A Python script to put CTAN into git (from DVDs)

Jonathan Fine jfine at pytex.org
Mon Nov 7 15:21:49 EST 2011


On 06/11/11 20:28, Jakub Narebski wrote:

> Note that for gitPAN each "distribution" (usually but not always
> corresponding to single Perl module) is in separate repository.
> The dependencies are handled by CPAN / CPANPLUS / cpanm client
> (i.e. during install).

Thank you for your interest, Jakub, and also for this information.  With 
TeX there's a difficult which Perl, I think, does not have.  With TeX we 
process documents, which may demand specific versions of packages. 
LaTeX users are concerned that move on to a later version will cause 
documents to break.

> Putting all DVD (is it "TeX Live" DVD by the way?) into single
> repository would put quite a bit of stress to git; it was created for
> software development (although admittedly of large project like Linux
> kernel), not 4GB+ trees.

I'm impressed by how well git manages it.  It took about 15 minutes to 
build the 4GB tree, and it was disk speed rather than CPU which was the 
bottleneck.

>> Once you've done that, it is then possible and sensible to select
>> suitable interesting subsets, such as releases of a particular
>> package.
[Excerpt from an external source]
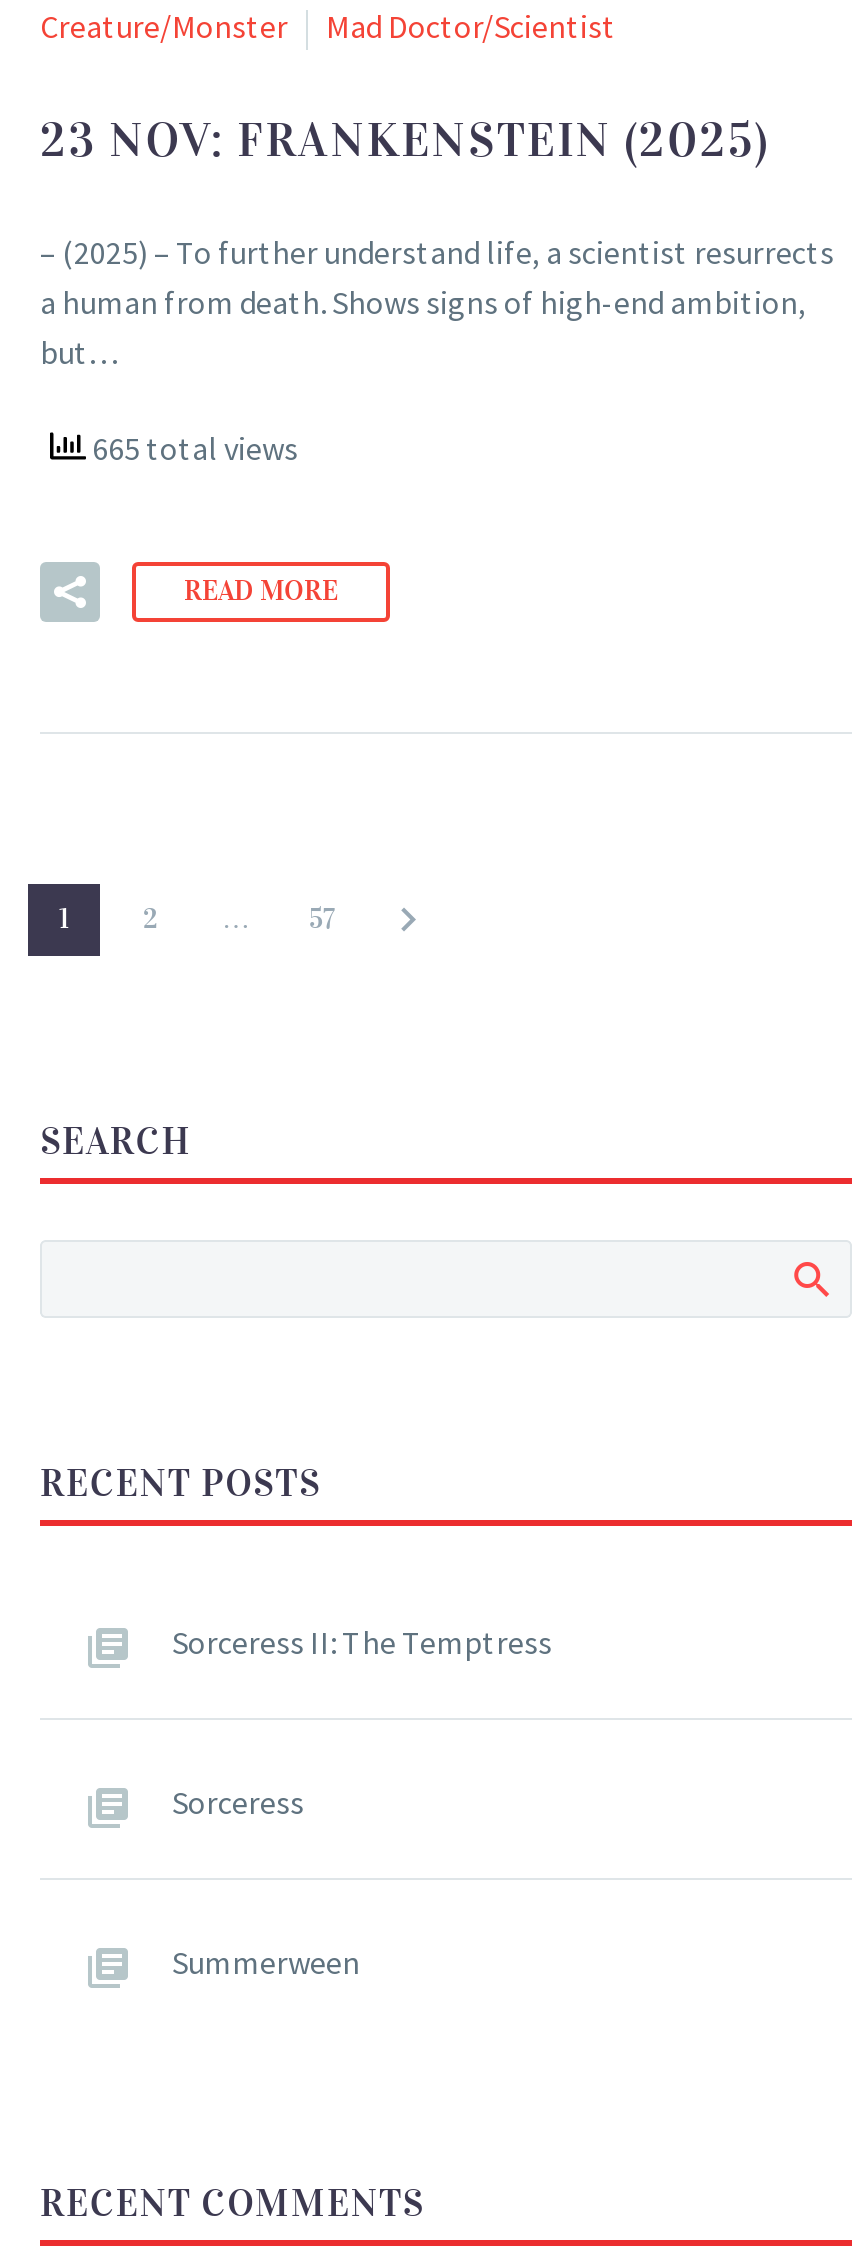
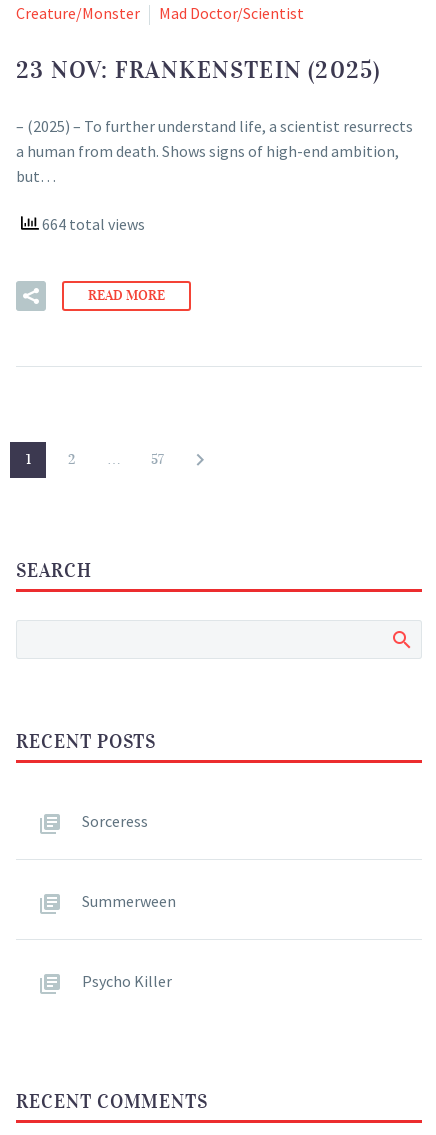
[86,428,298,468] 665 total views -> [39,214,145,234] 664 total views
[172,1622,552,1662] Sorceress II: The Temptress -> none
moved [172,1782,360,1982] -> [82,811,176,911]: Sorceress | Summerween
none -> [82,971,172,991] Psycho Killer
Users could even define their own subsets, such as "all
>> resources needed to process this file, exactly as it processes on my
>> machine".
>
> This could be handled using submodules, by having superrepository that
> consist solely of references to other repositories by the way of
> submodules... plus perhaps some administrativa files (like README for
> whole CTAN, or search tool, or DVD install, etc.)
>
> This could be the used to get for example contents of DVD from 2010.

We may be at cross purposes.  My first task is get the DVD tree into 
git, performing necessary transformations such as expanding zip files 
along the way.  Breaking the content into submodules can, I believe, be 
done afterwards.

With DVDs from several years it could take several hours to load 
everything into git.  For myself, I'd like to do that once, more or less 
as a batch process, and then move on to the more interesting topics. 
Getting the DVD contents into git is already a significant piece of work.

Once done, I can them move on to what you're interested in, which is 
organising the material.  And I hope that others in the TeX community 
will get involved with that, because I'm not building this repository 
just for myself.

> But even though submodules (c.f. Subversion svn:external, Mecurial
> forest extension, etc.) are in Git for quite a bit of time, it doesn't
> have best user interface.
>
>> In addition, many TeX users have a TeX DVD.  If they import it into a
>> git repository (using for example my script) then the update from 2011
>> to 2012 would require much less bandwidth.
>
> ???

A quick way to bring your TeX distribution up to date is to do a delta 
with a later distribution, and download the difference.  That's what git 
does, and it does it well.  So I'm keen to convert a TeX DVD into a git 
repository, and then differences can be downloaded.

>> Finally, I'd rather be working within git that modified copy of the
>> ISO when doing the subsetting.  I'm pretty sure that I can manage to
>> pull the small repositories from the big git-CTAN repository.
>
> No you cannot.  It is all or nothing; there is no support for partial
> _clone_ (yet), and it looks like it is a hard problem.
>
> Nb. there is support for partial _checkout_, but this is something
> different.

 From what I know, I'm confident that I can achieve what I want using 
git.  I'm also confident that my approach is not closing off any 
possible approached.  But if I'm wrong you'll be able to say: I told you so.

> Commit = tree + parent + metadata.

Actually, any number of parents, including none.  What metadata do I 
have to provide?  At this time nothing, I think, beyond that provided by 
the name of a reference (to the root of a tree).

> I think you would very much want to have linear sequence of trees,
> ordered via DAG of commits.  "Naked" trees are rather bad idea, I think.
>
>> As I recall the first 'commit' to the git repository for the Linux
>> kernel was just a tree, with a reference to that tree as a tag.  But
>> no commit.
>
> That was a bad accident that there is a tag that points directly to a
> tree of _initial import_, not something to copy.

Because git is a distributed version control system, anyone who wants to 
can create such a directed acyclic graph of commits.  And if it's useful 
I'll gladly add it to my copy of the repository.